RECORDS PROVIDED —
>>>>

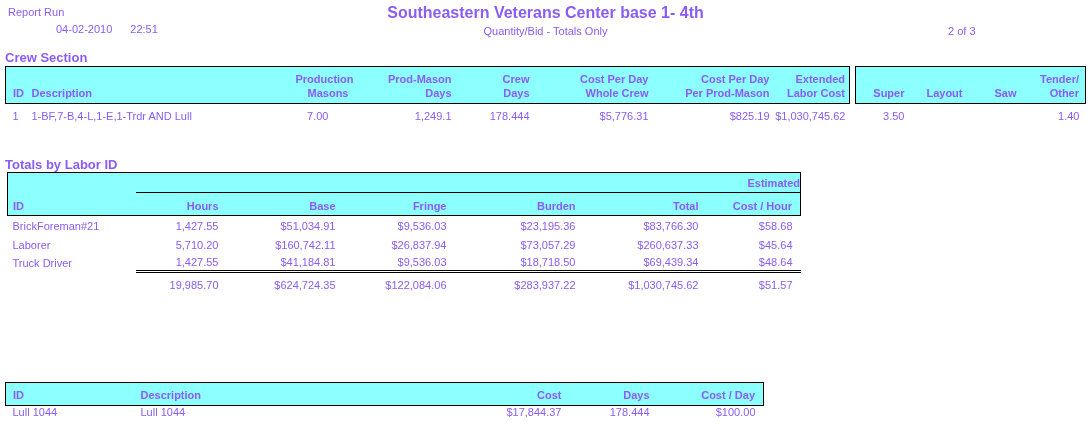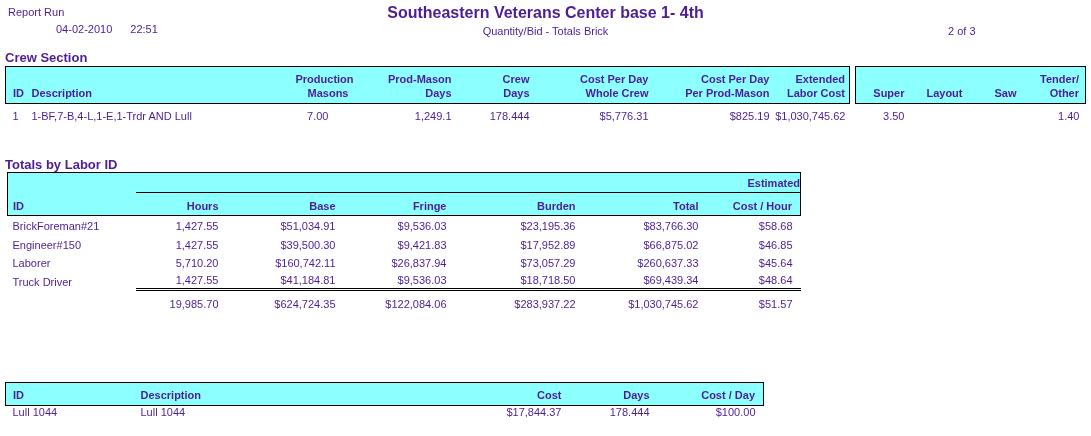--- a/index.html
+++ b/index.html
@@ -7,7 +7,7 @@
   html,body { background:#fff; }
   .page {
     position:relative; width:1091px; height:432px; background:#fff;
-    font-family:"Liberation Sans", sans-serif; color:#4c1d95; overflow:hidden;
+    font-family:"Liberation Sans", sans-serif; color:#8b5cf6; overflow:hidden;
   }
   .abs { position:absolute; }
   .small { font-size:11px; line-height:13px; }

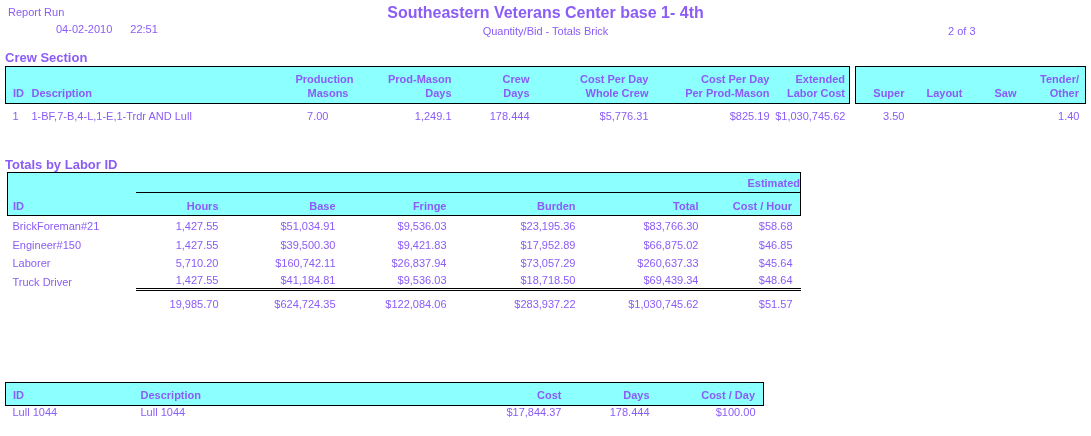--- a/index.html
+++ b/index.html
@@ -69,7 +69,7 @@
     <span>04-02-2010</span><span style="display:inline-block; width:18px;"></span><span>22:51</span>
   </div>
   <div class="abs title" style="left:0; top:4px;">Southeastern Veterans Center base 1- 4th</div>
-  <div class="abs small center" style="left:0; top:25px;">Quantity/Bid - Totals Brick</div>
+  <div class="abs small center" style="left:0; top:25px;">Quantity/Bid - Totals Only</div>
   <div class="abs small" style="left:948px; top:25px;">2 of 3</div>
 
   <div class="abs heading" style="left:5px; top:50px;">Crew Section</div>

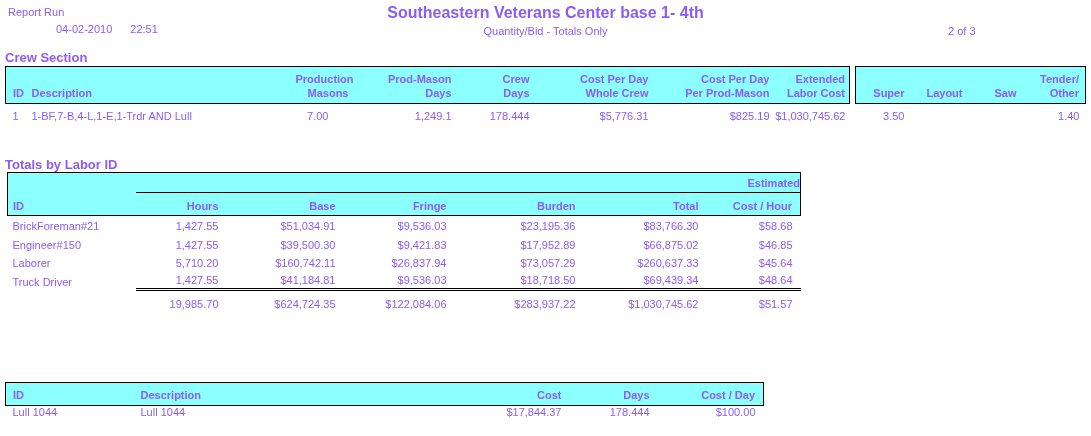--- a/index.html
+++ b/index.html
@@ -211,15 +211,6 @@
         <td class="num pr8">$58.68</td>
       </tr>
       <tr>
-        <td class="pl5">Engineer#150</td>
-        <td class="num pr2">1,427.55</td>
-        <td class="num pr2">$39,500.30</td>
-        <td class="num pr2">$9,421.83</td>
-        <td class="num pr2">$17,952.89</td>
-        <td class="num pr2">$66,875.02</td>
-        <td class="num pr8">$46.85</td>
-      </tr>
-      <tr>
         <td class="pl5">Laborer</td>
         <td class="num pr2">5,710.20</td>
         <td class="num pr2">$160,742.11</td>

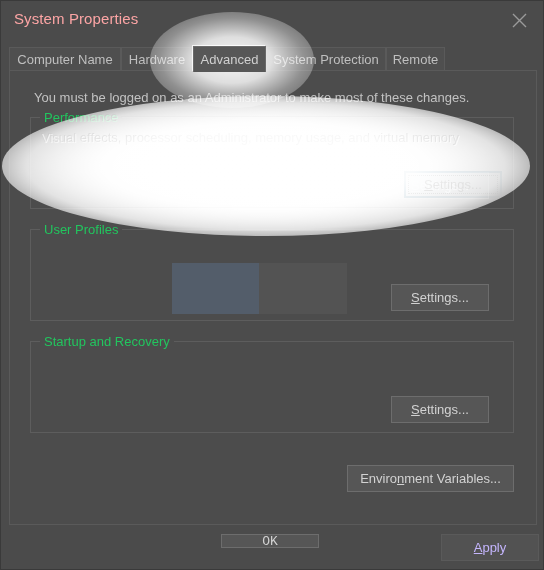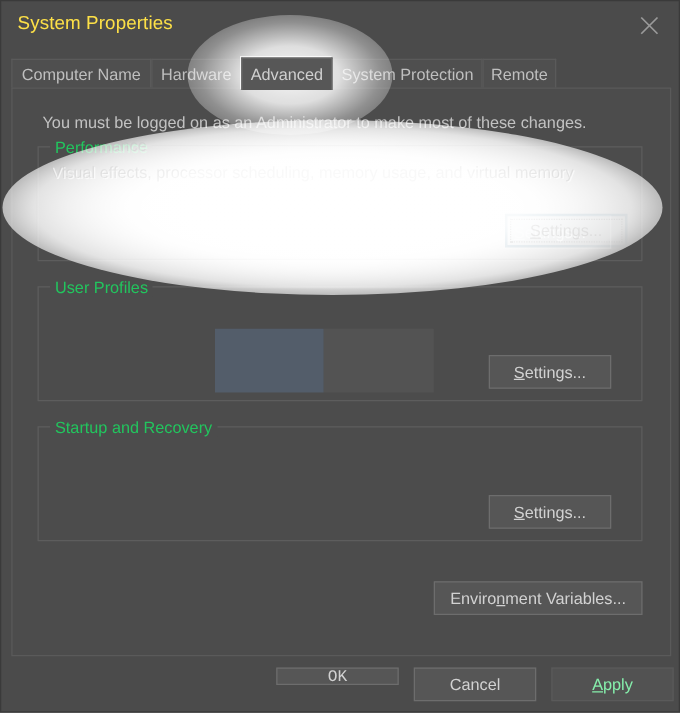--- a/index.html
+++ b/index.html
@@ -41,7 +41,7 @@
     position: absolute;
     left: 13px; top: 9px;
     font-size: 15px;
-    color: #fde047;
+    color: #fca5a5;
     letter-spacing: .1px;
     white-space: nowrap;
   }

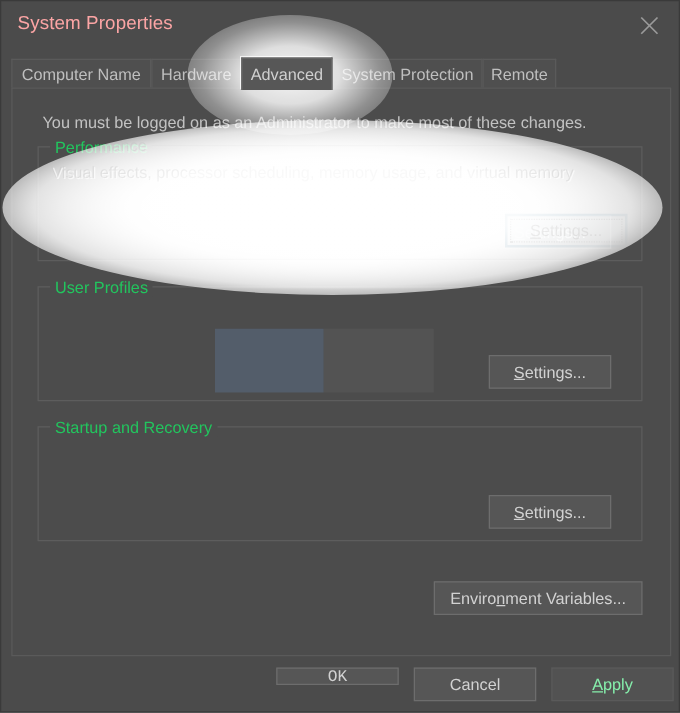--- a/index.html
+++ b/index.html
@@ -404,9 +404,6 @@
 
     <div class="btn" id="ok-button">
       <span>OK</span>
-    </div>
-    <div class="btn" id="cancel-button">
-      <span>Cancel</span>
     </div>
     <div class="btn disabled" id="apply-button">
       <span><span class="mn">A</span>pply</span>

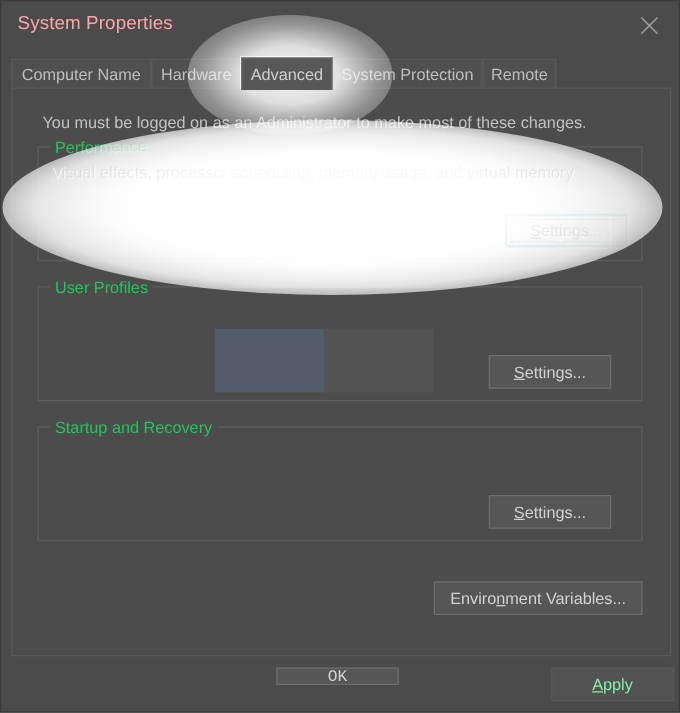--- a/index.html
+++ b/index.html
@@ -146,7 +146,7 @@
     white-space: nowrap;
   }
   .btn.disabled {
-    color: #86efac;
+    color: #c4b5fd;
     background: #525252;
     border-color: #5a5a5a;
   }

<<<<
>>>>

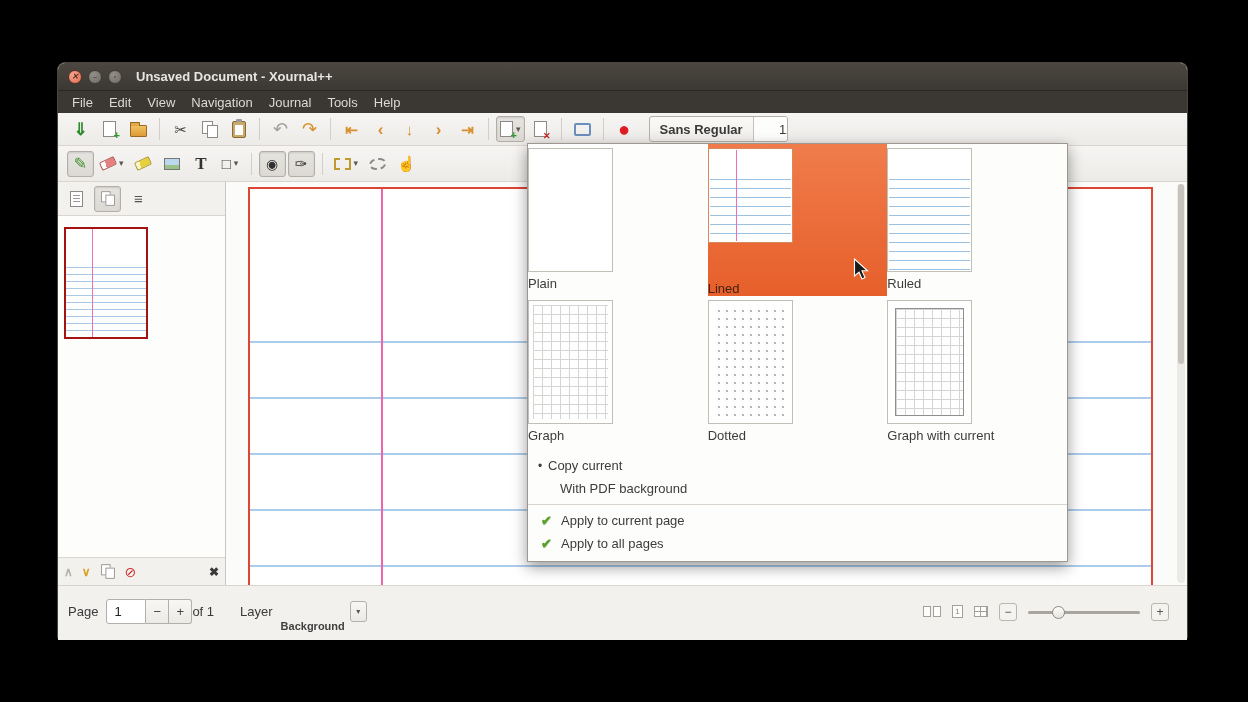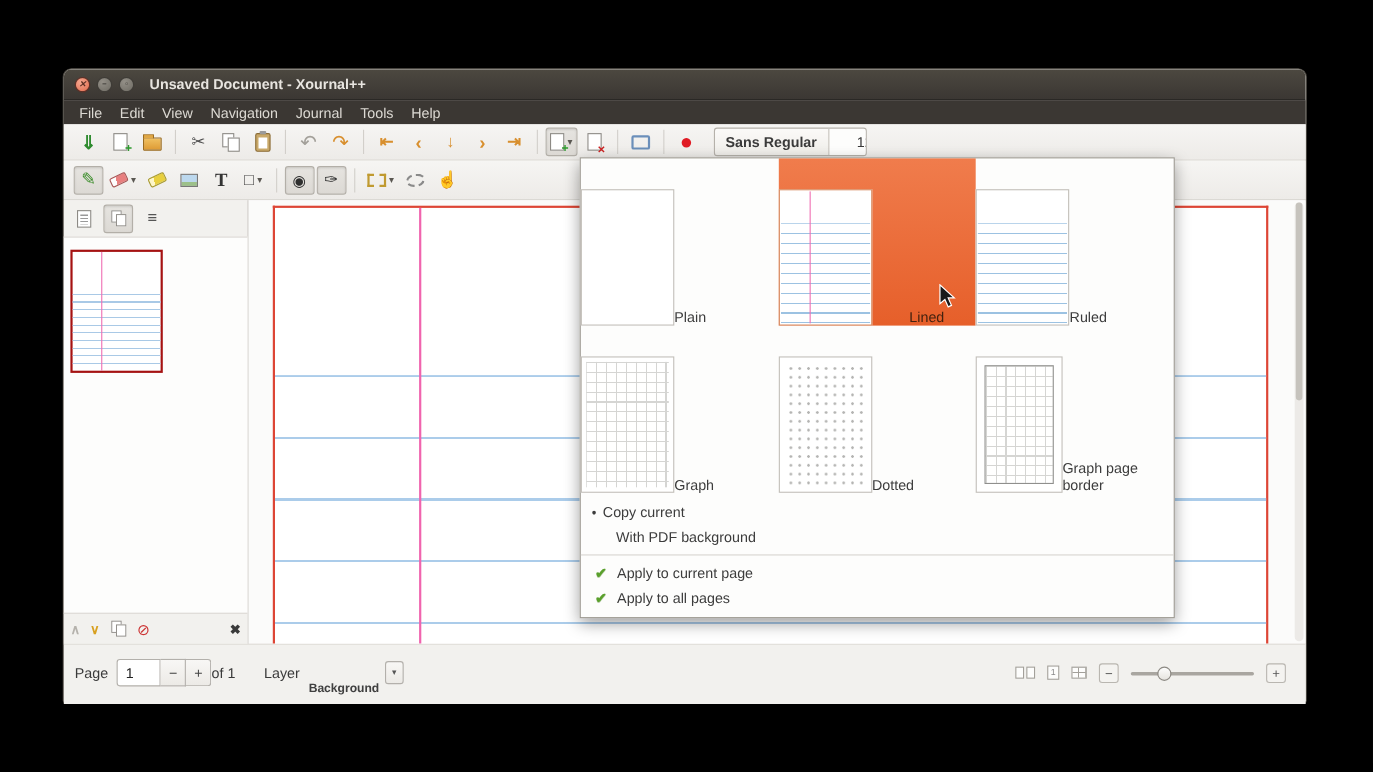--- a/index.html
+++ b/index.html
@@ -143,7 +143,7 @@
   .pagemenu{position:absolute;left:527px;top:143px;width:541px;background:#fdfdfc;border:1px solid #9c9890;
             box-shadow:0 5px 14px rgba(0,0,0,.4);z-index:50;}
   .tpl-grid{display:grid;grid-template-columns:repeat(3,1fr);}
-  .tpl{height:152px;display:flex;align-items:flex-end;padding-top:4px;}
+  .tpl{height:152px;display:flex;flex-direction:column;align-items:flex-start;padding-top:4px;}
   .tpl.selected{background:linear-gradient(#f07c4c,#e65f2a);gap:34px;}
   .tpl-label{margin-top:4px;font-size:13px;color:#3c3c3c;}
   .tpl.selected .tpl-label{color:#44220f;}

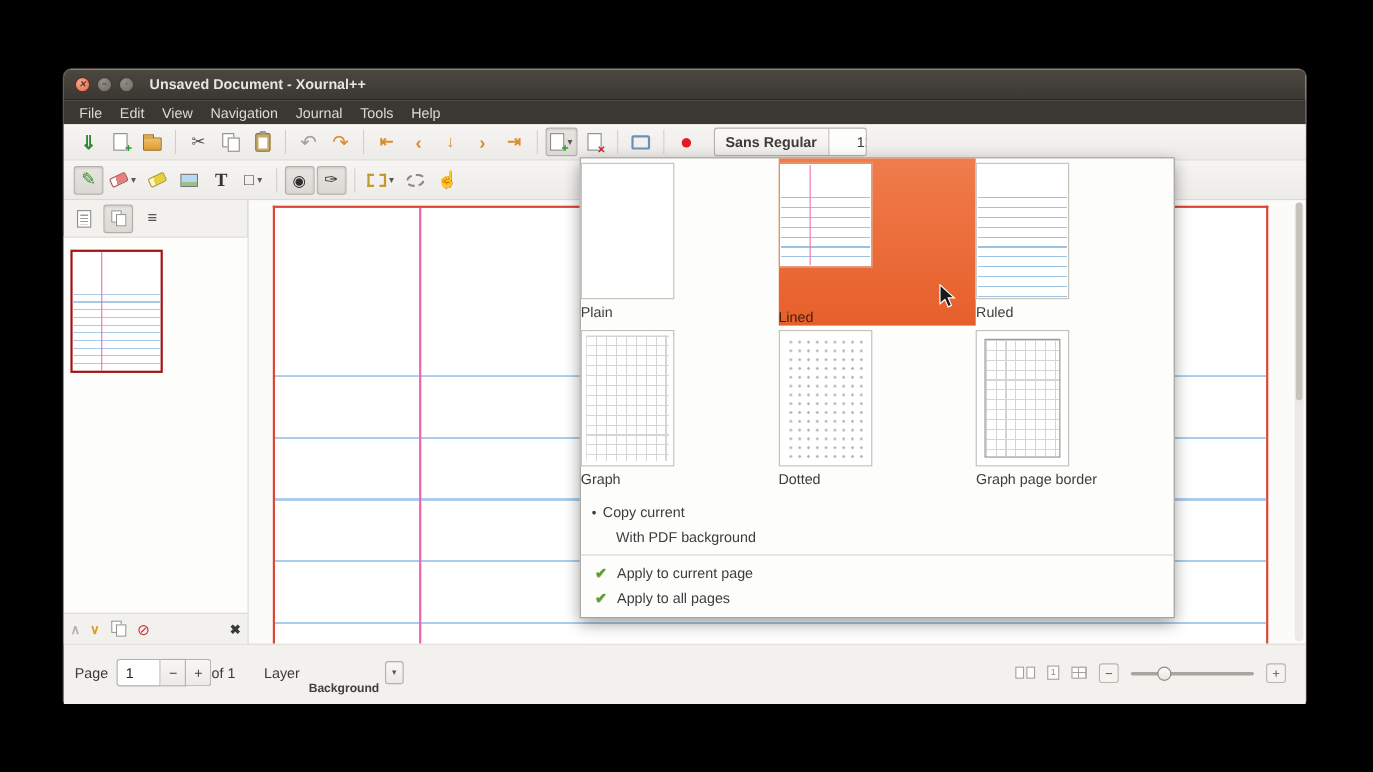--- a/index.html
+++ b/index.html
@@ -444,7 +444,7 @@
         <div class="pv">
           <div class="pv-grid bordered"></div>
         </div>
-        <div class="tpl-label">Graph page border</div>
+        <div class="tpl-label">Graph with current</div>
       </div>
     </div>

<<<<

EXERCISE AIM — Find every line in the records that uses the string "color", then copy it.

ANSWER SPACE —
-    font-family:"Liberation Sans", sans-serif; color:#4c1d95; overflow:hidden;
+    font-family:"Liberation Sans", sans-serif; color:#8b5cf6; overflow:hidden;
-    color: #fde047;
+    color: #fca5a5;
-    color: #86efac;
+    color: #c4b5fd;
     border-color: #5a5a5a;
   .tpl-label{margin-top:4px;font-size:13px;color:#3c3c3c;}
   .tpl.selected .tpl-label{color:#44220f;}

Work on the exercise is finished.